Por ali transportávamos cigarros, fósforos, café, bang bang e outras coisas. Pela manhã tudo era devolvido, antes da eletrizante visita dos "amigos" do Choque. Alguém colocava o rádio na privada e ouvíamos música pela noite adentro.
Guardávamos cigarros e fósforos entre as nádegas. Os guardas nos marcavam sob pressão. Possuíam prazer mórbido de nos pegar em infração disciplinar para aumentar nossa estadia naquele inferno. Não bastavam os longos anos de prisão que cada um de nós tinha a cumprir.
Carlão nem ligava mais. Estava condenado a mais de cinco anos de cela forte. Matara três companheiros e ferira uma meia dúzia de uma vez só. Fora outros que matava sempre que tinha chance. O que seriam meses para quem já estava ali a anos e tinha anos para ficar?
Lauro ficava indignado. Não aceitava que na cela-forte “dele”, fôssemos surpreendidos com cigarros, papel, caneta e até raramente, maconha. O Chefe de Disciplina exigia explicações dele. O sujeito nos denunciava, contando como fazíamos o transporte e como nos comunicávamos com os companheiros do regime comum.
Um canalha. À primeira oportunidade, seria assassinado. Carlão o olhava quase babando de vontade de beber seu sangue. Mas o sujeito era esperto. Quando nos soltavam, ele se trancava em sua cela.
O Cirane não admitia. Os presos em regime disciplinar não podiam continuar contrabandeando coisas que ele considerava regalias. Foi Lauro quem surgiu com a idéia de mudar o encanamento das celas fortes. Caixas coletoras só para as celas disciplinares. Era dispendioso. Mas para nos sacanear, gastos não seriam considerados. Desenhou, montou o orçamento e se propôs a concretizar o projeto.

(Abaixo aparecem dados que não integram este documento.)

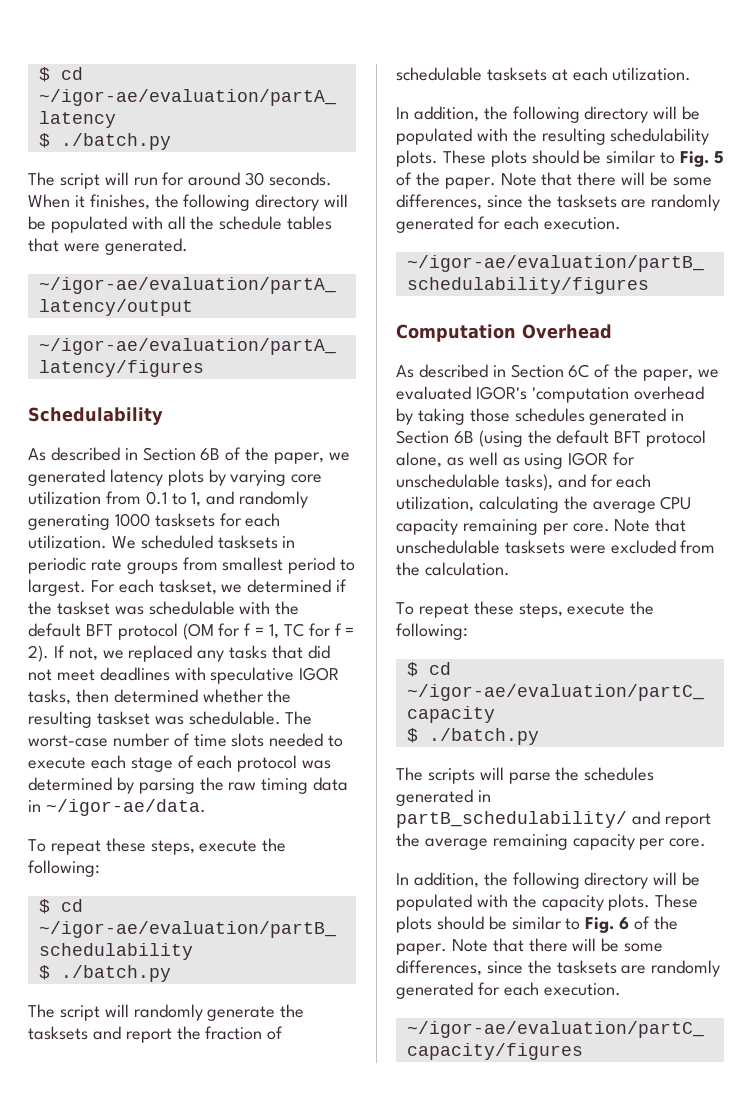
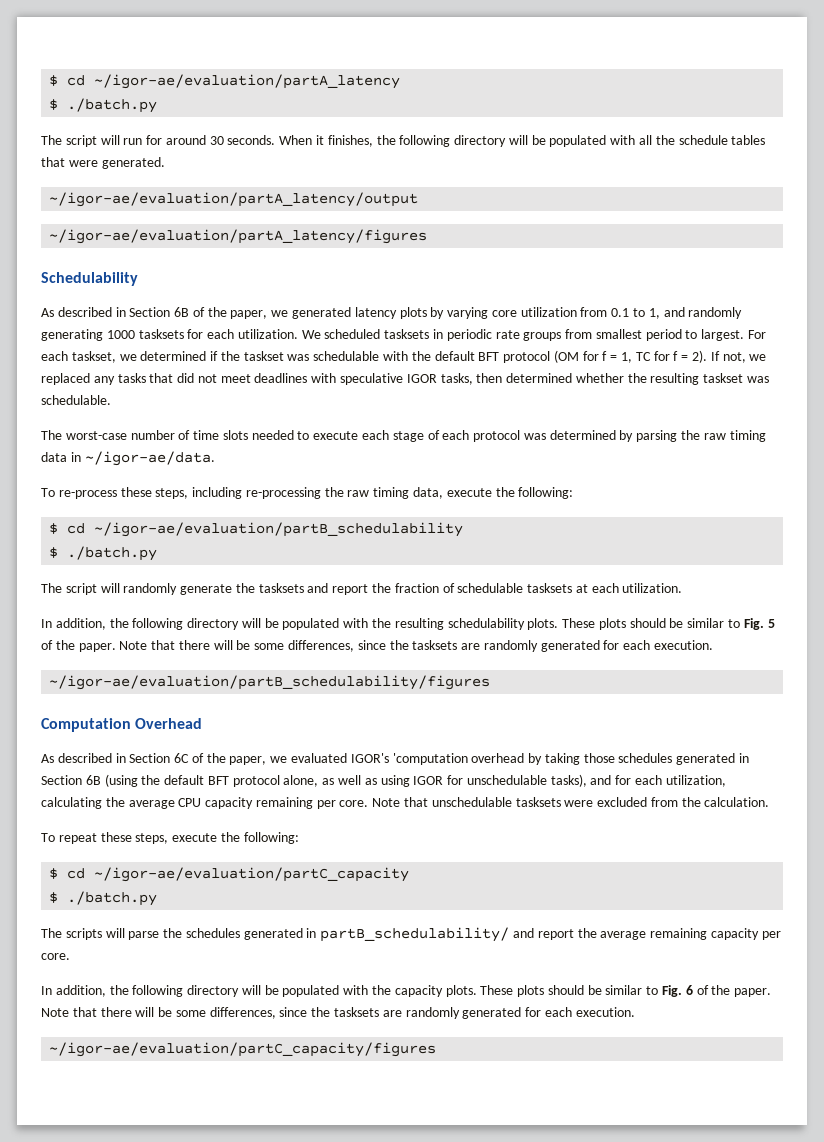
- If not, we replaced any tasks that did not meet deadlines with speculative IGOR tasks, then determined whether the resulting taskset was schedulable. The worst-case number of time slots needed to execute each stage of each protocol was determined by parsing the raw timing data in ~/igor-ae/data.
- To repeat these steps, execute the following:
+ If not, we replaced any tasks that did not meet deadlines with speculative IGOR tasks, then determined whether the resulting taskset was schedulable.
+ The worst-case number of time slots needed to execute each stage of each protocol was determined by parsing the raw timing data in ~/igor-ae/data.
+ To re-process these steps, including re-processing the raw timing data, execute the following:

O que ganharia com isso? Continuaria gozando de regalias: ficar solto à noite; alimentação melhor; chave da porta de sua cela na sua mão; poder ir e vir nos pavilhões; espaço e liberdade. Era uma identificação. Queria diferenciação, ser alguém no contexto da prisão. Essas eram as motivações conhecidas e declaradas.
Em prazo recorde, concluiu o projeto. Tornou impossível a comunicação com o mundo exterior à nossas celas. Por trás, uma motivação oculta, de caráter econômico. Dai para frente, se quiséssemos fumar, ler, escrever, receber ou dar algum recado, era preciso pagar um imposto super abusivo para o nosso “caro amigo” Lauro.

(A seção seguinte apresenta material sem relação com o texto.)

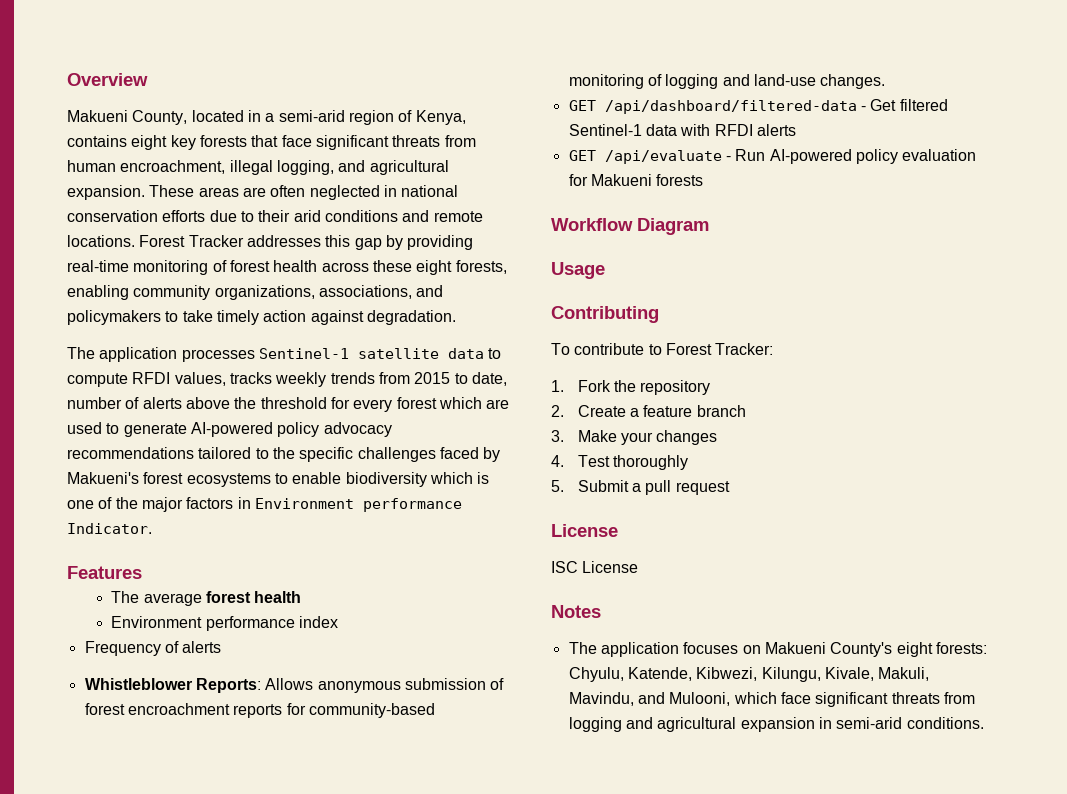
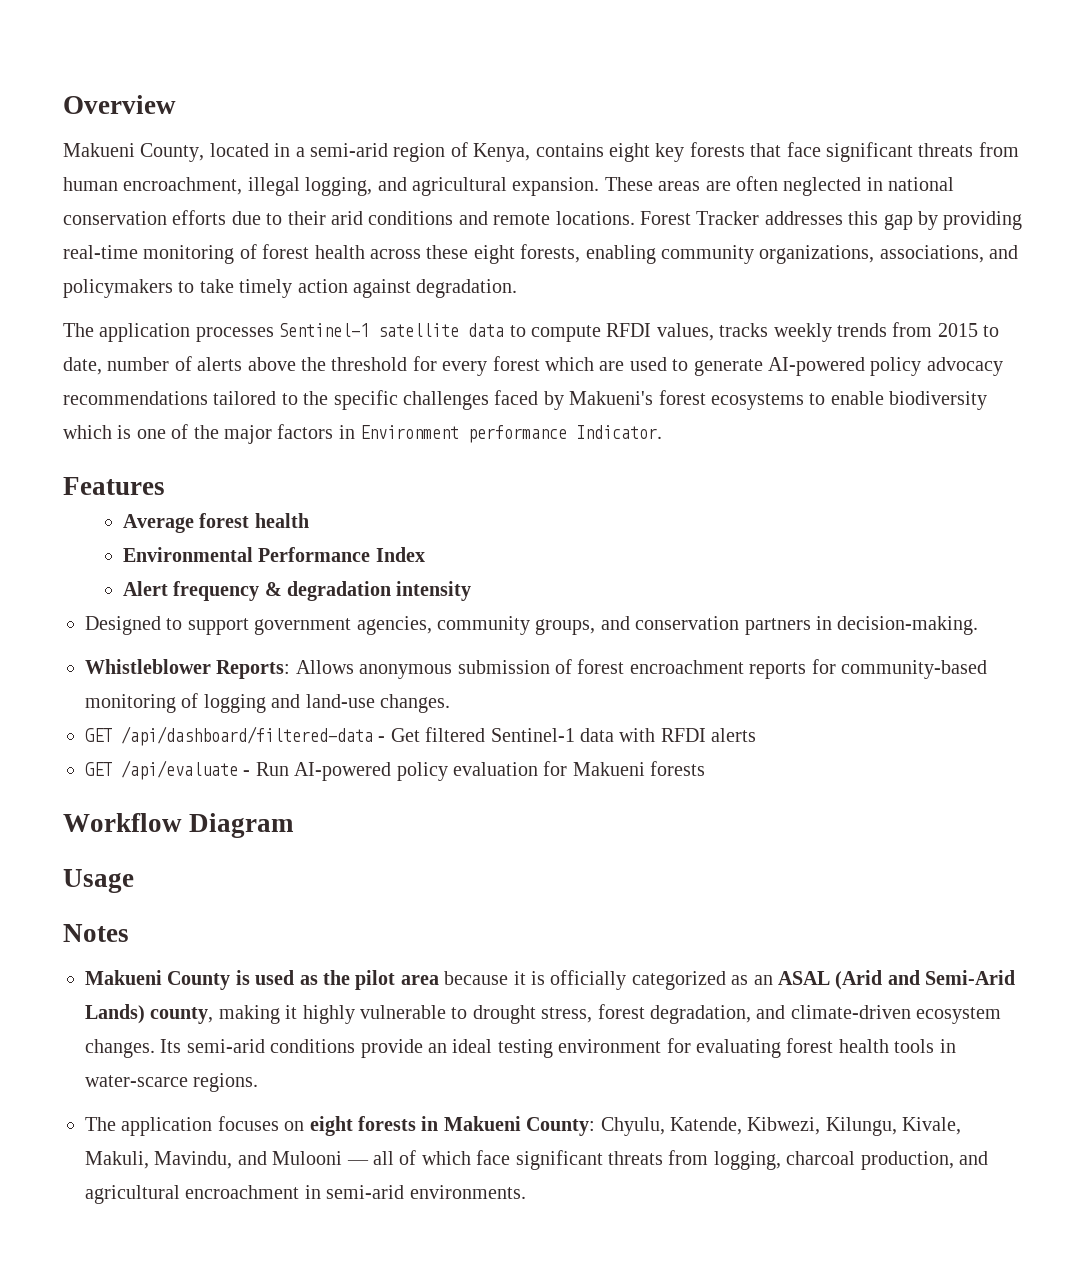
- The average forest health
+ Average forest health
- Environment performance index
- Frequency of alerts
+ Environmental Performance Index
+ Alert frequency & degradation intensity
+ Designed to support government agencies, community groups, and conservation partners in decision-making.
- Contributing
- To contribute to Forest Tracker:
- 1. Fork the repository
- 2. Create a feature branch
- 3. Make your changes
- 4. Test thoroughly
- 5. Submit a pull request
- License
- ISC License
  Notes
+ Makueni County is used as the pilot area because it is officially categorized as an ASAL (Arid and Semi-Arid Lands) county, making it highly vulnerable to drought stress, forest degradation, and climate-driven ecosystem changes. Its semi-arid conditions provide an ideal testing environment for evaluating forest health tools in water-scarce regions.
- The application focuses on Makueni County's eight forests: Chyulu, Katende, Kibwezi, Kilungu, Kivale, Makuli, Mavindu, and Mulooni, which face significant threats from logging and agricultural expansion in semi-arid conditions.
+ The application focuses on eight forests in Makueni County: Chyulu, Katende, Kibwezi, Kilungu, Kivale, Makuli, Mavindu, and Mulooni — all of which face significant threats from logging, charcoal production, and agricultural encroachment in semi-arid environments.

Nossos amigos nos prestavam assistência. Mais da metade ficava com nosso algoz, para que chegasse até nós. E carecíamos ser cordiais, gentis e sorrir para o safado. Caso contrário, nem pagando alto preço, recebíamos nada.
Durante anos, esse pilantra nos explorou o quanto quis. Ainda recebia rasgados elogios pelo seu comportamento, da Diretoria da Casa. Culminaram em premiá-lo com a liberdade. A única dúvida é se lá fora ele conseguiu todo espaço e liberdade que possuía na prisão.